Preference Elicitation via Theory Refinement

Peter Haddawy, Vu Ha, Angelo Restificar, Benjamin Geisler, John Miyamoto; 4(Jul):317-337, 2003.


We present an approach to elicitation of user preference models in which assumptions can be used to guide but not constrain the elicitation process. We demonstrate that when domain knowledge is available, even in the form of weak and somewhat inaccurate assumptions, significantly less data is required to build an accurate model of user preferences than when no domain knowledge is provided.

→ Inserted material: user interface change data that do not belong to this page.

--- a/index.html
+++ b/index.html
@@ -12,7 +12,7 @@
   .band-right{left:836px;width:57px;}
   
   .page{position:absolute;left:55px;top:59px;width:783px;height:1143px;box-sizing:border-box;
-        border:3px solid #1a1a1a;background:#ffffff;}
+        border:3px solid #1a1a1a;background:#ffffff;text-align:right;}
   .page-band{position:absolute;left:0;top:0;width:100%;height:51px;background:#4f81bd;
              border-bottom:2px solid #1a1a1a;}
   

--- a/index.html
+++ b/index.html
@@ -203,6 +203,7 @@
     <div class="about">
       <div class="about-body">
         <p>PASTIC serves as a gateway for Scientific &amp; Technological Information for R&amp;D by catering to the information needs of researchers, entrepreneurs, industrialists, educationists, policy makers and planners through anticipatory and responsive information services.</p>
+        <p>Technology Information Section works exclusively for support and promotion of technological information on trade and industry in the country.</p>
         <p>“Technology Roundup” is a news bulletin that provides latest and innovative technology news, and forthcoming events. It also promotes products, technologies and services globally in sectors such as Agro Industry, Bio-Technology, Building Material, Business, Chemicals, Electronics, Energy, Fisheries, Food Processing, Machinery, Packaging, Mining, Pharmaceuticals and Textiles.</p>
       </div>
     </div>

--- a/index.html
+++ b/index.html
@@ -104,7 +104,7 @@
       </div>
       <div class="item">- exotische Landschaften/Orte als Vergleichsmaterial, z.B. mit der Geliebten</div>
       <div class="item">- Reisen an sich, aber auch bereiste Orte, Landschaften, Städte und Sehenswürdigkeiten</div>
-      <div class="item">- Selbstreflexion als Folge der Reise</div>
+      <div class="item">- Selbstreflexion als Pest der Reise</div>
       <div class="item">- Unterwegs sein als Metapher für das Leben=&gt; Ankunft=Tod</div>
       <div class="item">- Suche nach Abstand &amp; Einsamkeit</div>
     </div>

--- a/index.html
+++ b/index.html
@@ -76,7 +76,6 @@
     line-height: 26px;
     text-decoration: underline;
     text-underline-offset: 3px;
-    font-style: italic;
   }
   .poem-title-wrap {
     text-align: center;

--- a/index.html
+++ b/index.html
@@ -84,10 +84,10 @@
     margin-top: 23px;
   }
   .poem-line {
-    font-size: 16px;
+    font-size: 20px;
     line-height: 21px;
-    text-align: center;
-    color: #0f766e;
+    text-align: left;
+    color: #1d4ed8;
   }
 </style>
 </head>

This approach is based on the KBANN (Knowledge-Based Artificial Neural Network) algorithm pioneered by Shavlik and Towell (1989). We demonstrate this approach through two examples, one involves preferences under certainty, and the other involves preferences under uncertainty. In the case of certainty, we show how to encode assumptions concerning preferential independence and monotonicity in a KBANN network, which can be trained using a variety of preferential information including simple binary classification. In the case of uncertainty, we show how to construct a KBANN network that encodes certain types of dominance relations and attitude toward risk. The resulting network can be trained using answers to standard gamble questions and can be used as an approximate representation of a person's preferences. We empirically evaluate our claims by comparing the KBANN networks with simple backpropagation artificial neural networks in terms of learning rate and accuracy. For the case of uncertainty, the answers to standard gamble questions used in the experiment are taken from an actual medical data set first used by Miyamoto and Eraker (1988). In the case of certainty, we define a measure to which a set of preferences violate a domain theory, and examine the robustness of the KBANN network as this measure of domain theory violation varies.